The Sunday Herald
Sunday, March 28,
1897 Syracuse, New York
Strange Battle
of Cortland
And Told in His Own
Words
Incident Brought to
Mind by
Farmer Webster's
Bees.
Remarkable Conflict
Between California
Honeybees and Yellow
Jackets, Near
Vinegar Pond, Where
Pickled
Cucumbers Grew.
Portland, March 27 -
"I am astonished that there are so
many educated people that never
knew that honey bees would mate with
lightning bugs until they read of a
case of the kind that occurred in
Trexton in last Sundays Hearald." said
an old California Forty-niner to a
reporter for the Herald today."
"It was common
practice among bees and lightening
bugs in California when I was
there." said he. "Off in the region where
pickled cucumbers grew upon the vines
and upon which we fatted and
pickled pork on the hoof, as I told you a few
weeks ago, and where the giant
California trees grew, it was no uncommon
thing for prospectors for gold to discover
in the hollow of some of these
gigantic trees immense swarms of bees that
worked a night force who were
provided with illuminating wings. In fact, it
was necessary for such an economy
among bees in that region in order
to fill the hollows of these gigantic
trees.
"I remember of
finding a bee tree one day, the hollow
of which was so large that you could
easily have placed the Cortland Nominal
school building within it, were it
of a more oval shape. This hollow was
filled with thousands of tons of the most
delicious honey you ever tasted. There
was a large stream of honey that flowed
from a crack in this tree to a
depression in the ground about an eight of a
mile distant, forming a lake of pure honey
that was several rods across. This lake was
surrounded by hundreds of California bears
that fattened on this honey. They
would toil about Honey lake, as we
called it, through the day, only
leaving it long enough to visit Vinegar pond,
a mile distant, to quench their
inordinate thirst created by continually
lapping honey from this lake. We were
constantly supplied with the juiciest
and most delicately flavored bear steaks
from the bears we would shoot while on
there way from Honey lake to
Vinegar pond. These bears were
very docile, as they were never
hungry, and it was a common thing for
members of our prospecting party to
mingle with the bears at the lake side.
They never offered to resent any intrusion
from us; they were in fact less savage
than so many fattening hogs.
"This
particular variety of California bee is
much larger than our bees. They
average about the size of
sparrows. The queen is as large as a
robin. Not far from this particular
bee tree was located an immense nest of
yellow jackets, about the size of
humming birds.

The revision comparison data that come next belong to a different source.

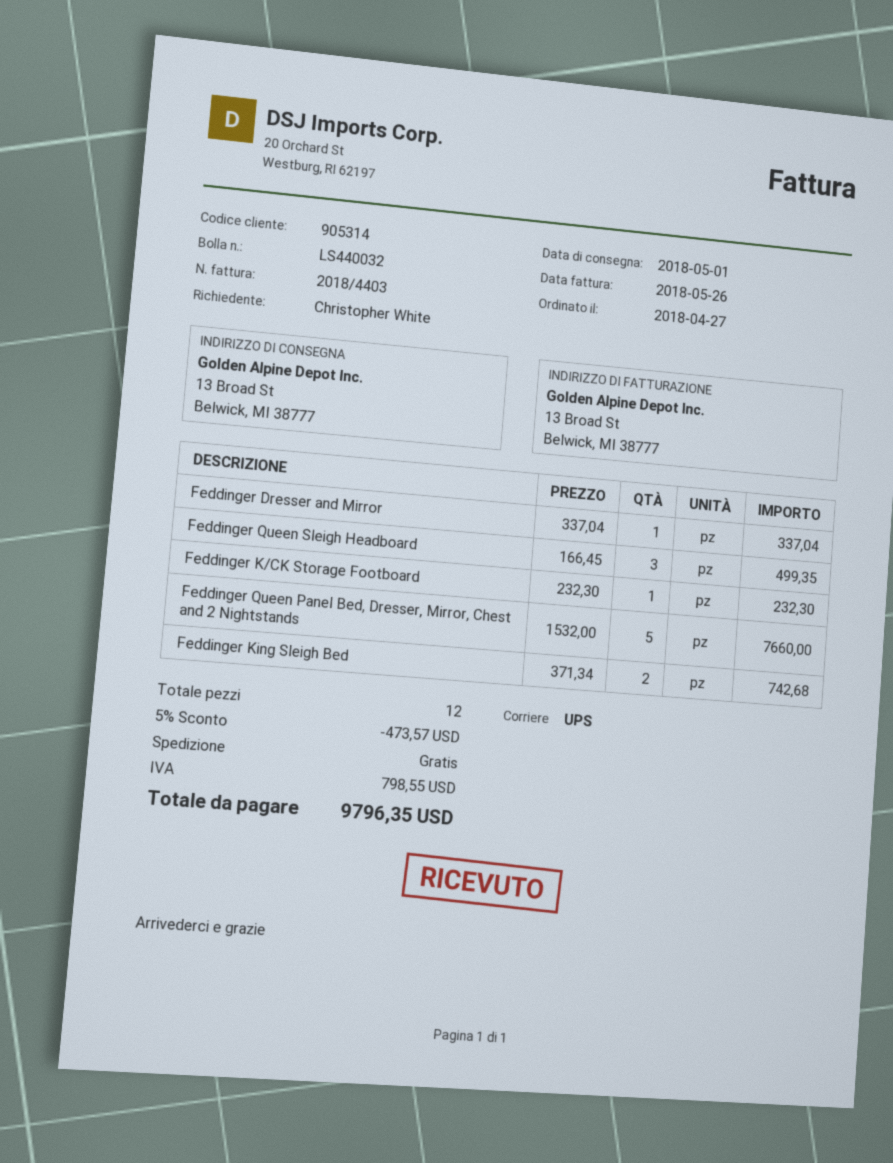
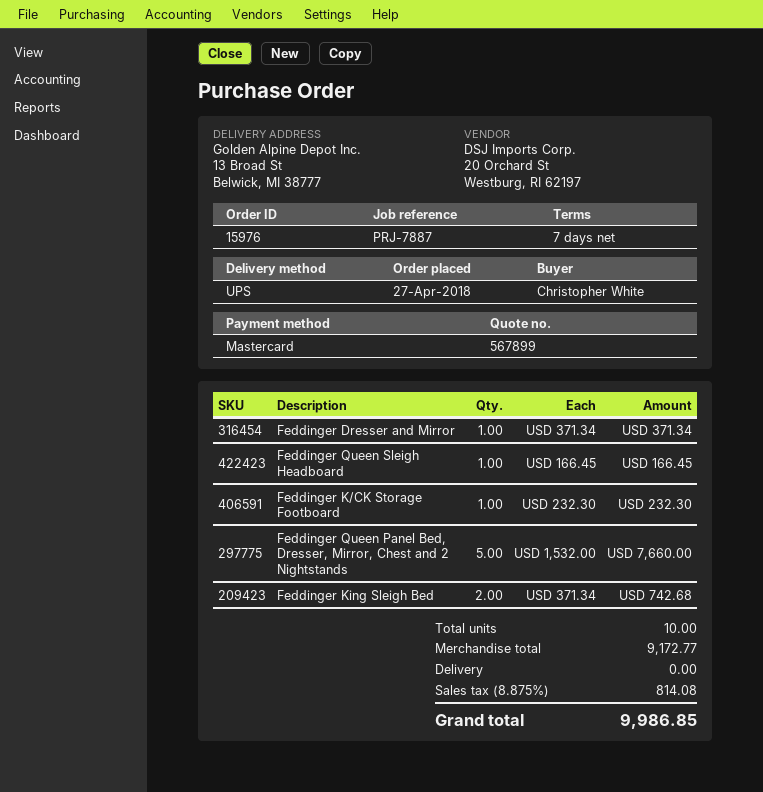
Feddinger Dresser and Mirror: 1 x 337.04 = 337.04 -> 1 x 371.34 = 371.34
Feddinger Queen Sleigh Headboard: 3 x 166.45 = 499.35 -> 1 x 166.45 = 166.45
total quantity: 12 -> 10
discount: 5% = 473.57 -> none
tax: 798.55 -> 814.08
total: 9796.35 -> 9986.85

This nest was suspended
between two of the largest of the giant
trees and was three or four times the
size of the dome of the Capital at
Washington, D.C. It was these yellow
jackets that had created the crack in the bee
tree, through which the honey
flowed that created Honey lake. The
yellow jackets drilled the crack with their
stingers and thrived upon the honey that
ran out until the bees organized a
night attack on the yellow jackets nest.
Aerial Attack by
Night.
"While in camp
one night telling stories over our
supper of broiled bear steak and delicious
honey, with natural grown pickled
cucumbers and pickled pigs feet fresh from
the pen, we were startled by a
terrific roaring that resembled the sound of a
distant waterfall. We strengthened the
fastenings of our tent and got
inside, expecting a terrible storm to
burst upon momentarily. After several
minutes of suspense we ventured outside,
and beheld in the distance the
strangest sight imaginable. The night force of
bees were all out and flying in
regular line of battle, some fifty lines
deep, I should judge. The constant flashes
from their illuminated wings lighted the
surrounding country for a half
mile. You could see to read as plainly
as under an electric light. The roaring sound
created by their wings was what we
had believed to be the warning of a
great storm. We followed the
direction the bees were taking and some came near
the immense nest of yellow
jackets suspended between the trees.
The bees surrounded the yellow jacket
citadel by the million and soon
covered the entire outside until the dome like
shape of the yellow jacket nest glowed
with the constant flashing of the
wings of the bees, making it resemble
an immense ball of fire. The yellow jackets
inside the nest were at the mercy of
the bees, who tore large holes in
the nest and stung to death the yellow
jackets as fast as they were reached,
and who were evidently bewildered
by the flashing lights from the illuminated
wings of the bees. The roaring sound
created by the bees was augmented by
that of the doomed yellow jackets."
"The fight
lasted approximately three hours and the next
morning the ground was covered eight or
ten feet deep with the dead bodies of
the yellow jackets and bees for rods.
The great dome like nest of the
yellow jackets looked as though a cyclone
had struck it. The bees had simply
annihilated the yellow jackets, however,
and had lost thousands of their own number
as well."
"The second day after
the battle the stench that arose
from the scene of conflict was so
great that we were obliged to move our camp two
miles away. I have never cared for
honey since that time."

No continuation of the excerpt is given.